(Problem statement)
Copy every line from the one containing "[92,607,117,619] 4.2 -> [71,640,100,654] 3.2" through the last line of the records below, both included, and nothing else.

Saved data entries
━━━━

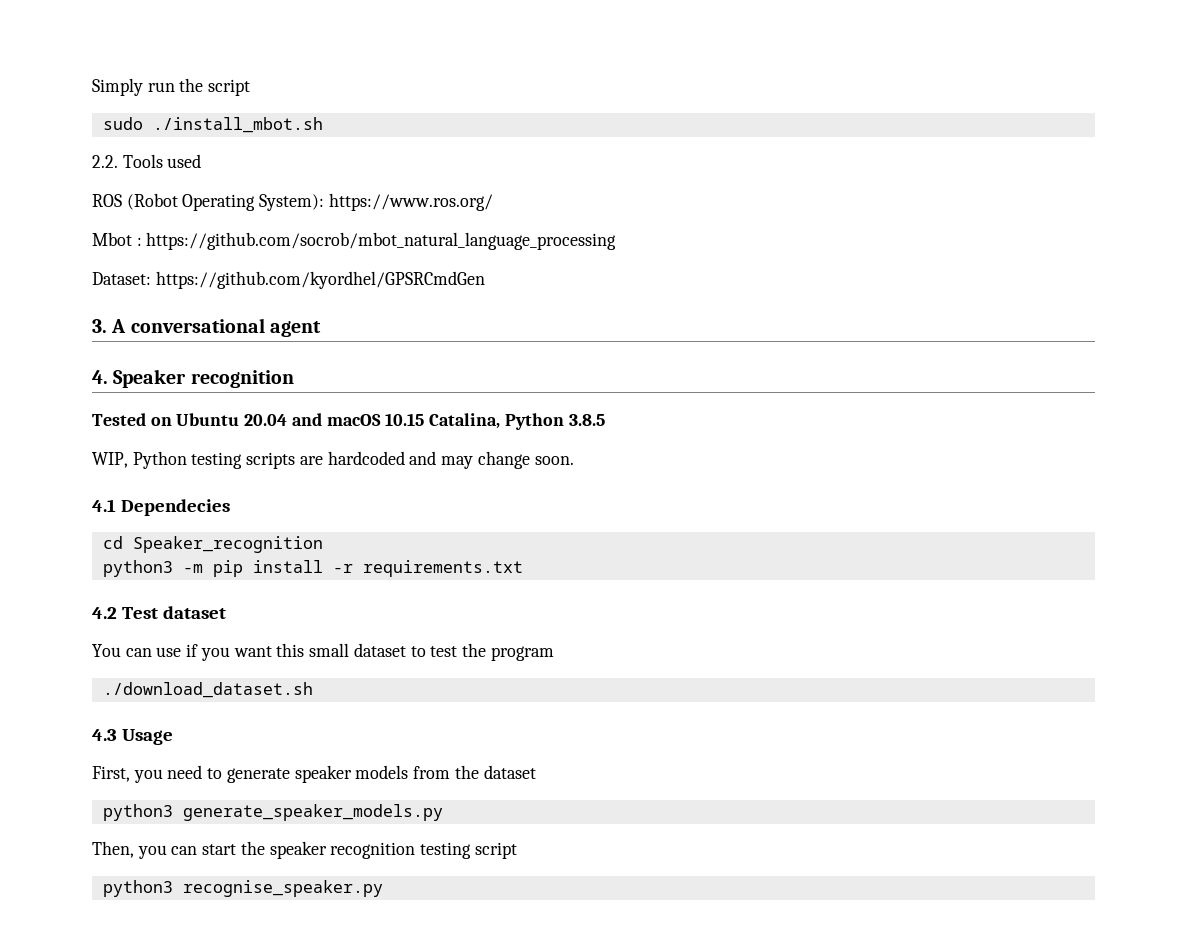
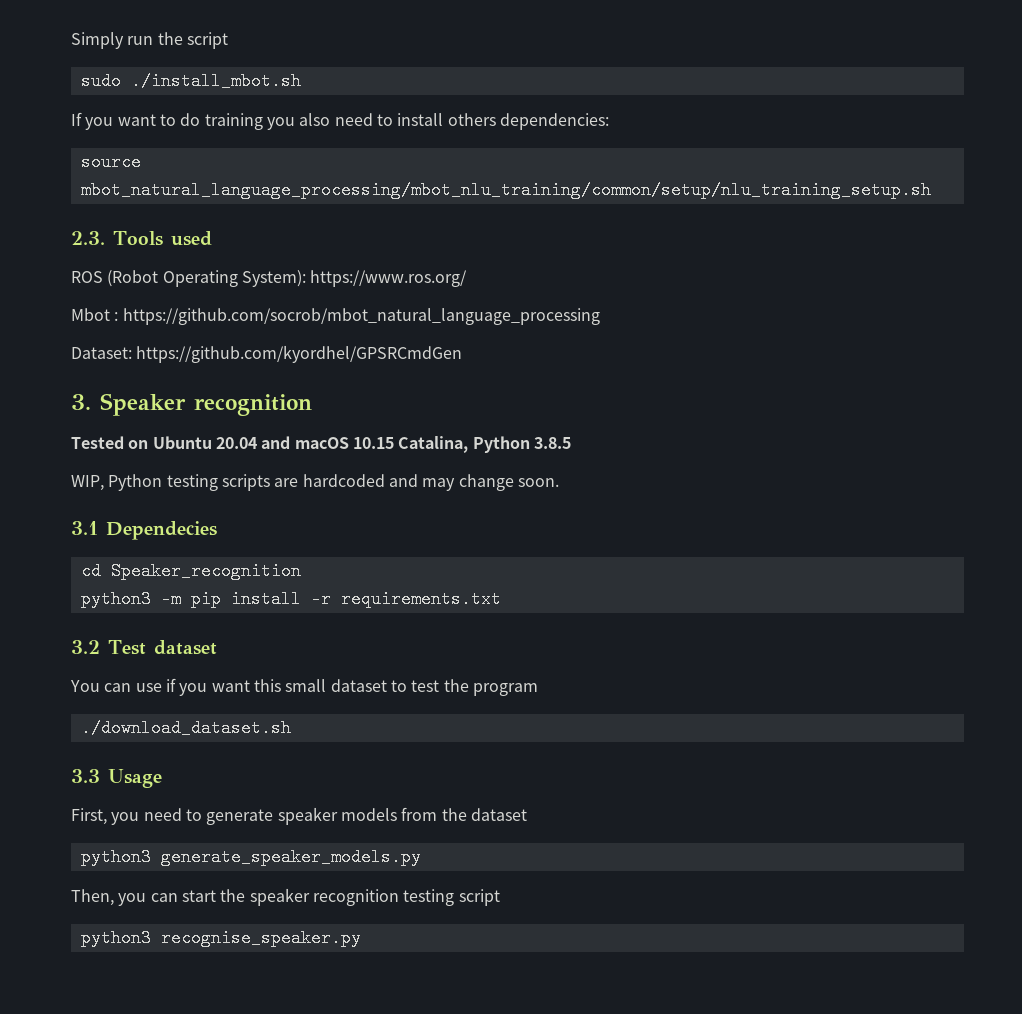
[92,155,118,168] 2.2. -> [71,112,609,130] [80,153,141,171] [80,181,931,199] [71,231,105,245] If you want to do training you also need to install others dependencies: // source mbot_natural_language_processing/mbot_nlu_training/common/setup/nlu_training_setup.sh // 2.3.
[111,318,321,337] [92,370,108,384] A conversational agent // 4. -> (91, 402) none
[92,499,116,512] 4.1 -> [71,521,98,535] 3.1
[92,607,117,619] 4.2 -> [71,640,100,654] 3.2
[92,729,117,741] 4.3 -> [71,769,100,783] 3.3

━━━━

(Response area)
[92,607,117,619] 4.2 -> [71,640,100,654] 3.2
[92,729,117,741] 4.3 -> [71,769,100,783] 3.3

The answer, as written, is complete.